Cutting-edge research that aims to stop the transformation of healthy cells into cancerous cells and develop treatments for asthma will be funded at the Institute for Molecular Bioscience after an announcement by Health Minister Tanya Plibersek.

The projects form part of $8.3 million awarded to The University of Queensland from the National Health and Medical Research Council (NHMRC) to support UQ and its institutes in conducting world-leading medical research.

Professor Robert Parton will lead a team that includes Professors Alpha Yap and Kirill Alexandrov that was awarded $7.1 million for research into cell surface changes in cancer, immunity, and muscular dystrophy.

Their research will study how the the cell surface is organised into domains such as caveolae, and how junctions between cells form and function.

"The cell surface is organised into domains with distinct functions," Professor Parton said. "Caveolae, which are shaped like flasks, are thought to help transmit signals to the cell interior and protect the cells against stress."

"Defective caveolae are associated with cancer, muscular dystrophy and cardiac disease. Other specialised domains hold cells together and contribute to immunity, and defects in these domains occur in cancer and inflammation.

"Our goal is to study these domains, identify their important components, and understand how they form and function, which will have huge importance for therapeutic strategies."

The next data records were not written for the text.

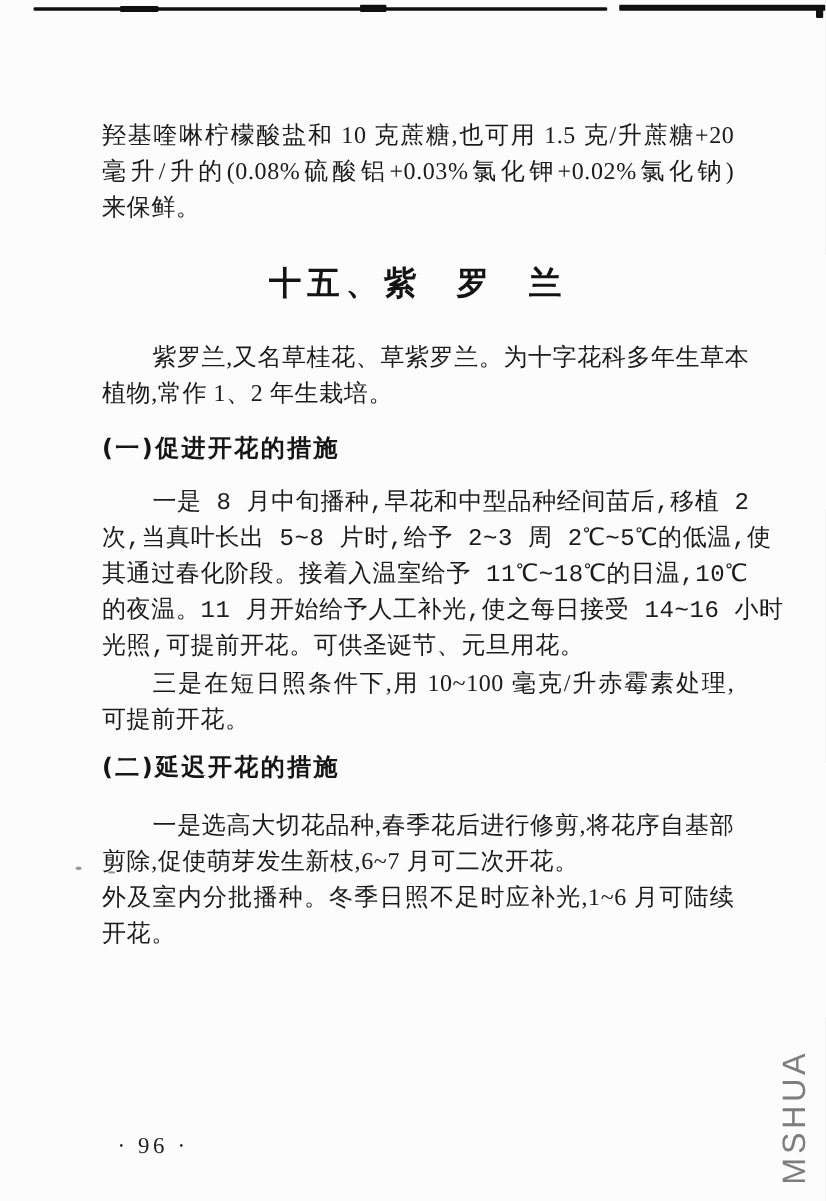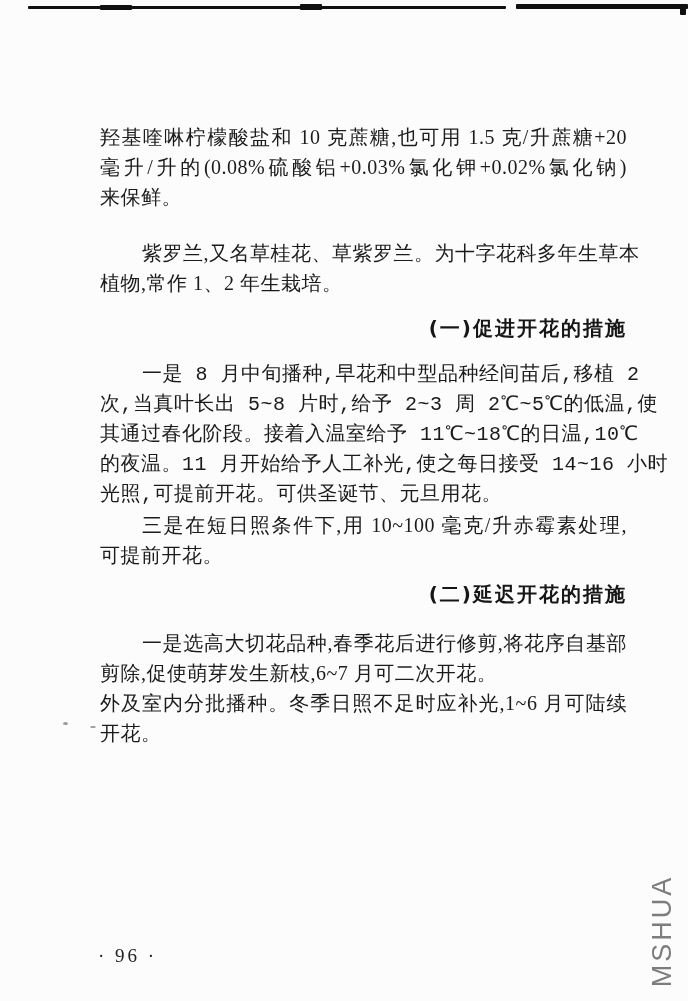"羟基喹啉柠檬酸盐和 10 克蔗糖,也可用 1.5 克/升蔗糖+20" .text-col { left: 100px -> 85px; margin-top: 24px -> none }
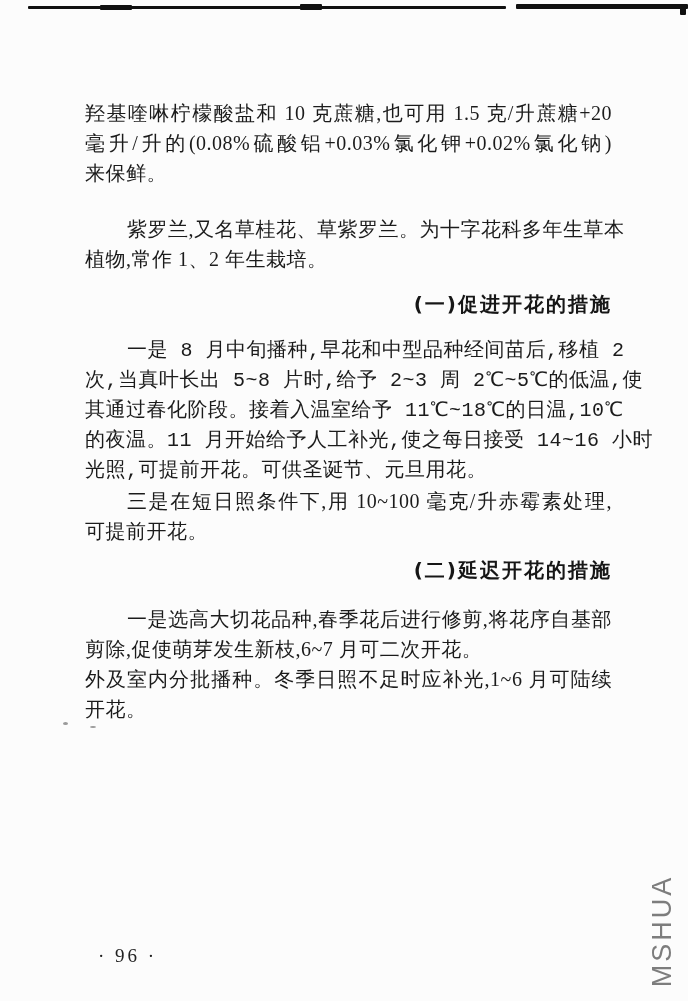"十五、紫 罗 兰" div.chapter-title { html: none -> <div>十五、紫 罗 兰</div> }
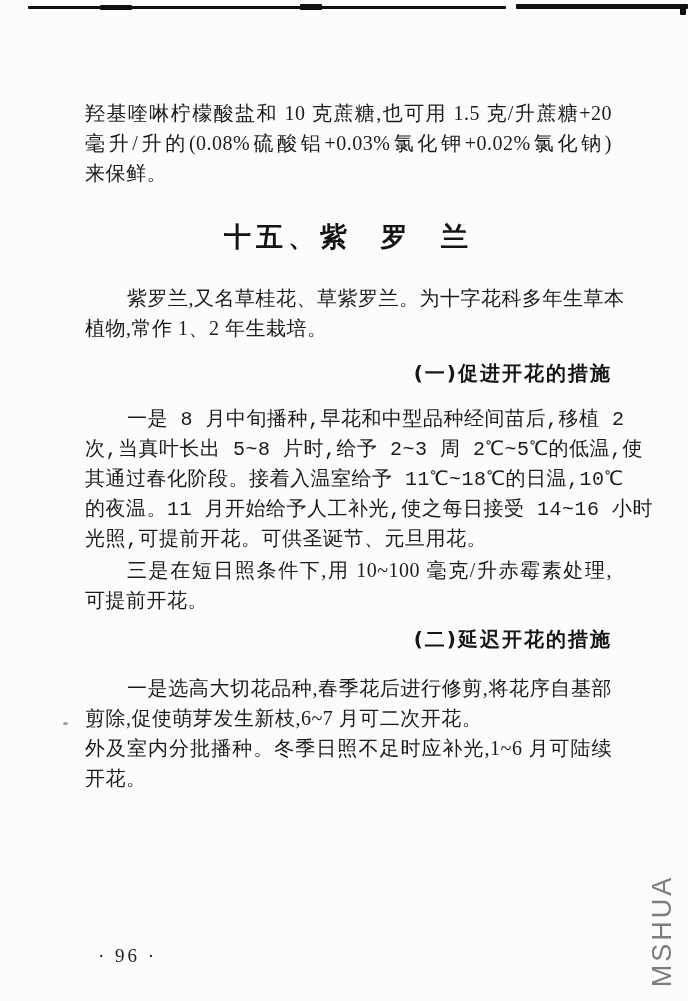"(一)促进开花的措施" .section-heading { text-align: right -> left }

Associate Professor Mark Smythe was awarded $417,340 to develop new treatments for asthma, a condition that affects over 2 million Australians.

Dr Smythe and his team have developed compounds that block the production of a molecule called PGD2, which is critical to the development of allergic diseases such as asthma.

The grant will allow them to evaluate the potential of these compounds to treat asthma and to further improve the promising ones.

"Approximately 10 percent of patients fail to respond to conventional therapies," Dr Smythe said.

"These patients account for more than half of the total healthcare costs of asthma, so effective treatments for them are desperately needed."

UQ Deputy Vice-Chancellor (Research) Professor Max Lu congratulated all the UQ recipients of the NHMRC grants.

"UQ has some of the most innovative and successful health and medical researchers in the world, and today's announcement is acknowledgement of the high quality and vital work they are doing to further human health," Professor Lu said.